> WORK INSTRUCTIONS
Among the lines below, a stretch begins at the one with "bank account: 2654203029 -> 2654203209" and ends at the one with "total: 14779.04 -> 14581.94". Repeat that stretch exactly, ends included.

:::

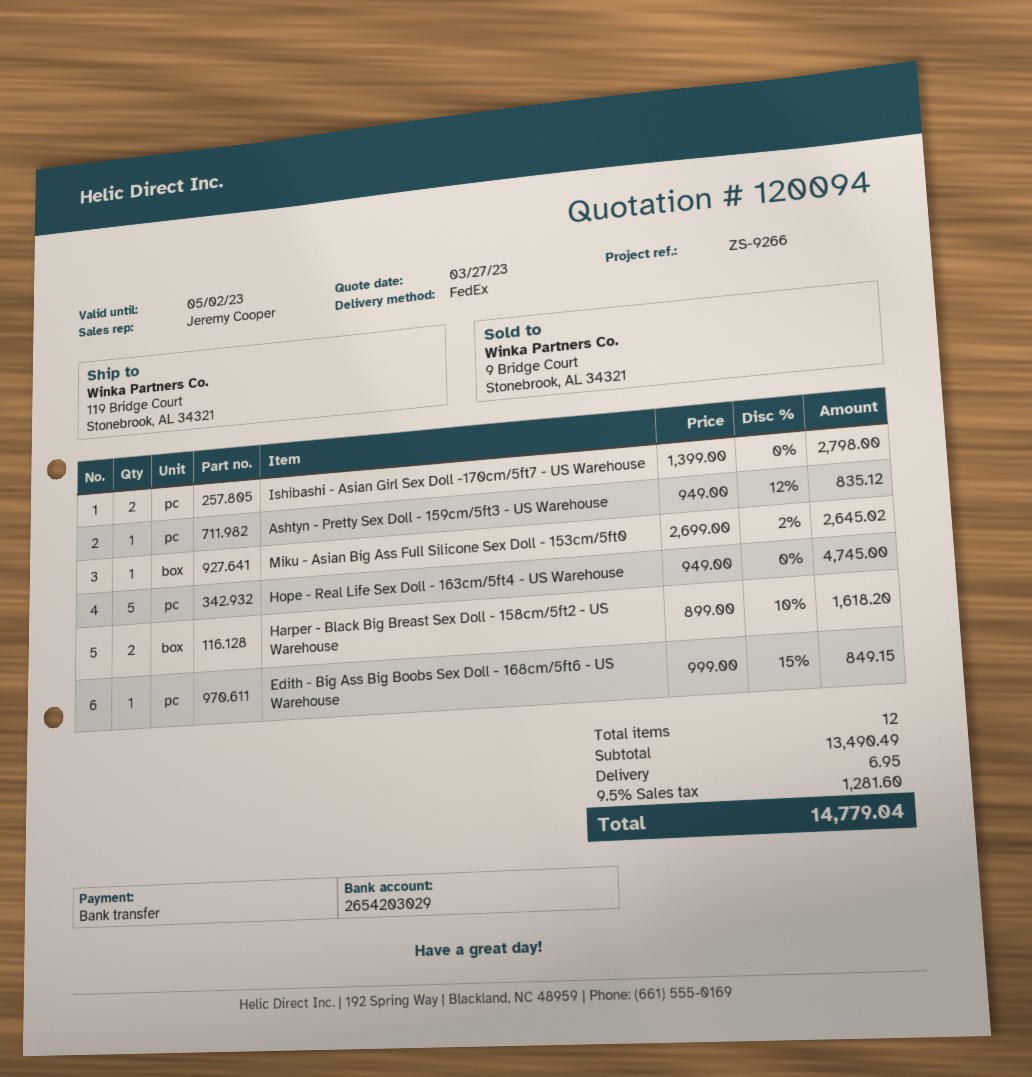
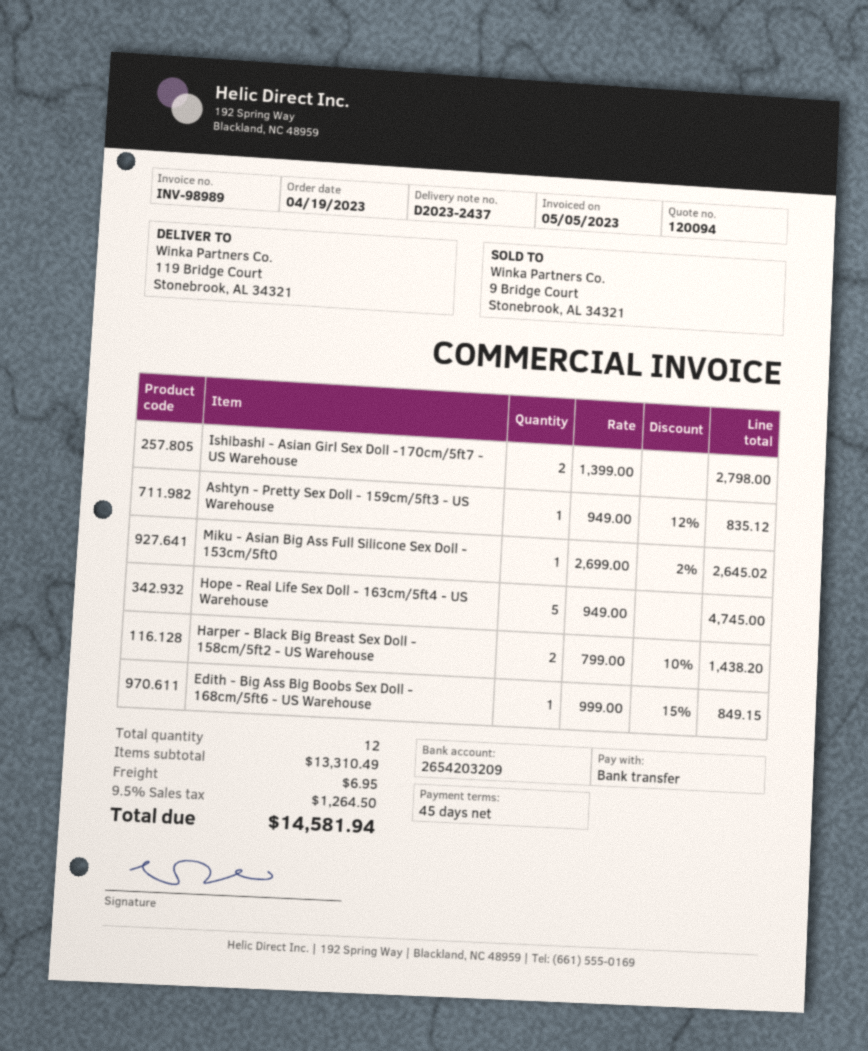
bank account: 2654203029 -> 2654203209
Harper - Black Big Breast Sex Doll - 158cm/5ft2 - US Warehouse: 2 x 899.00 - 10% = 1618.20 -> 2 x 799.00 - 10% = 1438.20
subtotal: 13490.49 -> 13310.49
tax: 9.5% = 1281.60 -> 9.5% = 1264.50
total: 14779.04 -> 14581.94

:::

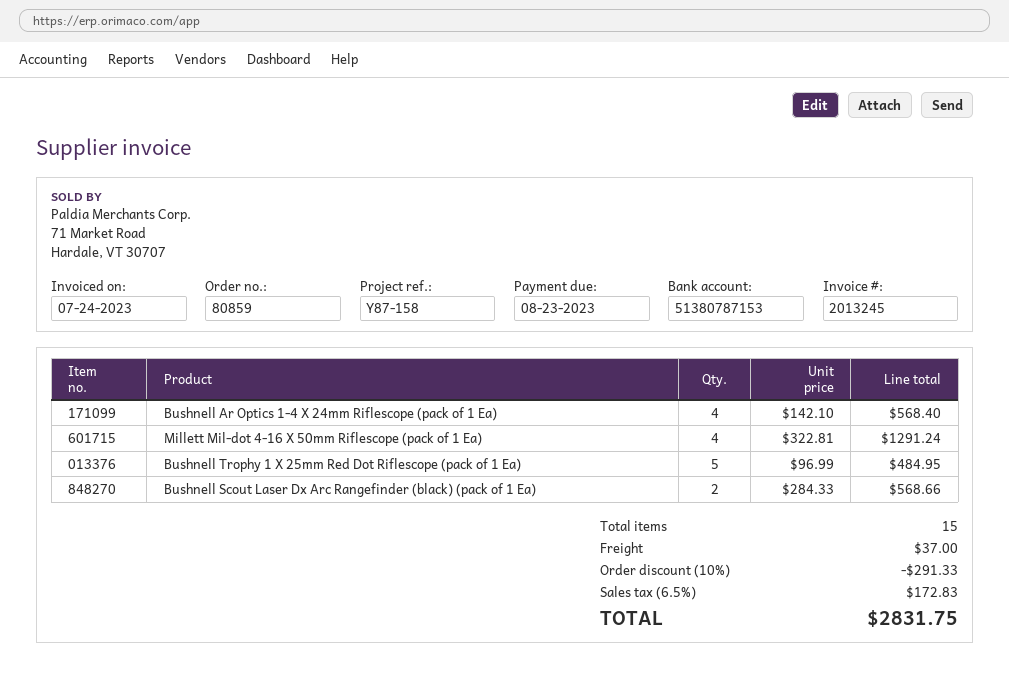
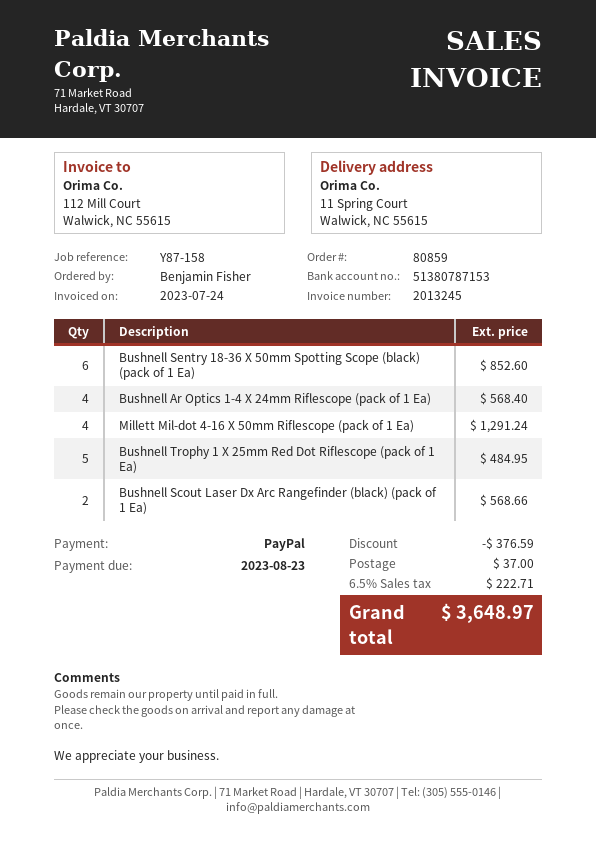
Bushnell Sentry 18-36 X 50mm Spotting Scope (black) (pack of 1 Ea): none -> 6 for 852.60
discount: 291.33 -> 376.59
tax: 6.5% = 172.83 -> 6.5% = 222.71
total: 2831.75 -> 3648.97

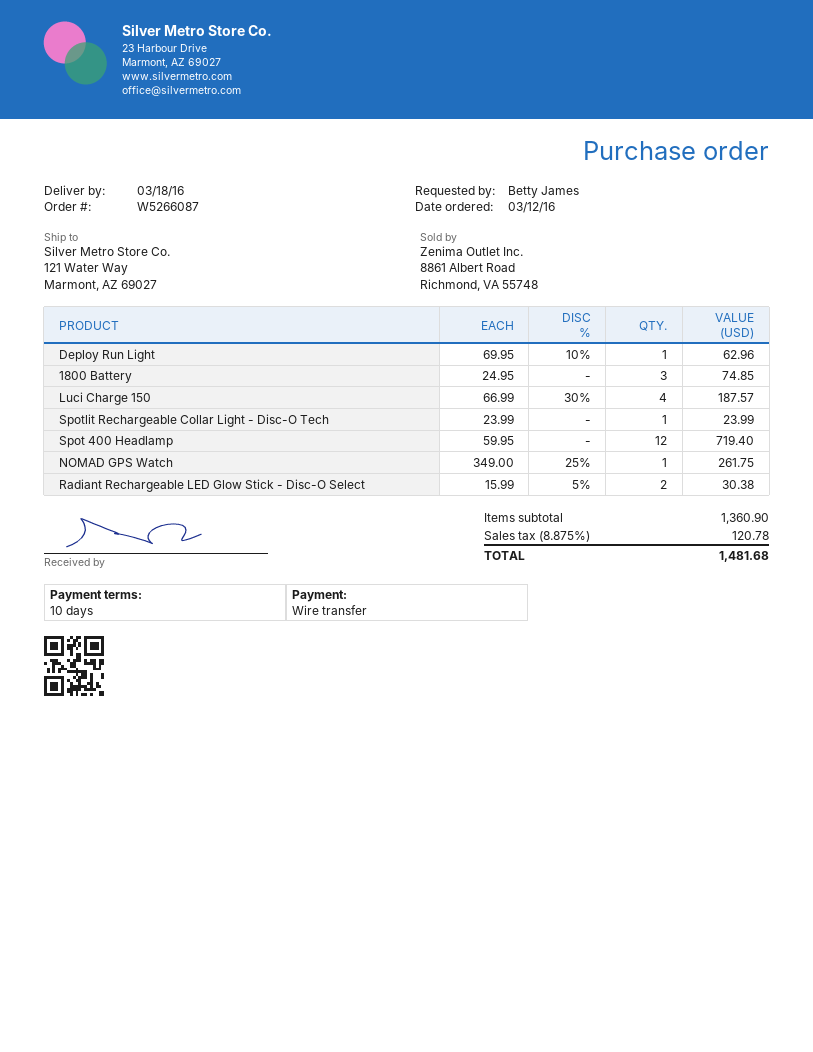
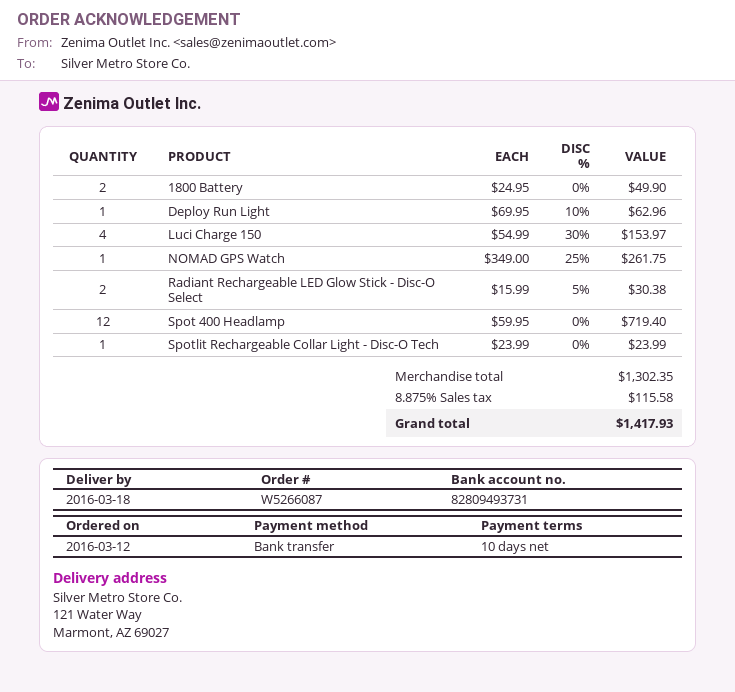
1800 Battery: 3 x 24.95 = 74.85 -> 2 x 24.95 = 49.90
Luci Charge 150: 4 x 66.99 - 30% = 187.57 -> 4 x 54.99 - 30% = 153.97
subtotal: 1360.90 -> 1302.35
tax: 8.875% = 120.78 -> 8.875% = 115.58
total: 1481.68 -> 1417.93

:::

> OUTPUT BELOW
bank account: 2654203029 -> 2654203209
Harper - Black Big Breast Sex Doll - 158cm/5ft2 - US Warehouse: 2 x 899.00 - 10% = 1618.20 -> 2 x 799.00 - 10% = 1438.20
subtotal: 13490.49 -> 13310.49
tax: 9.5% = 1281.60 -> 9.5% = 1264.50
total: 14779.04 -> 14581.94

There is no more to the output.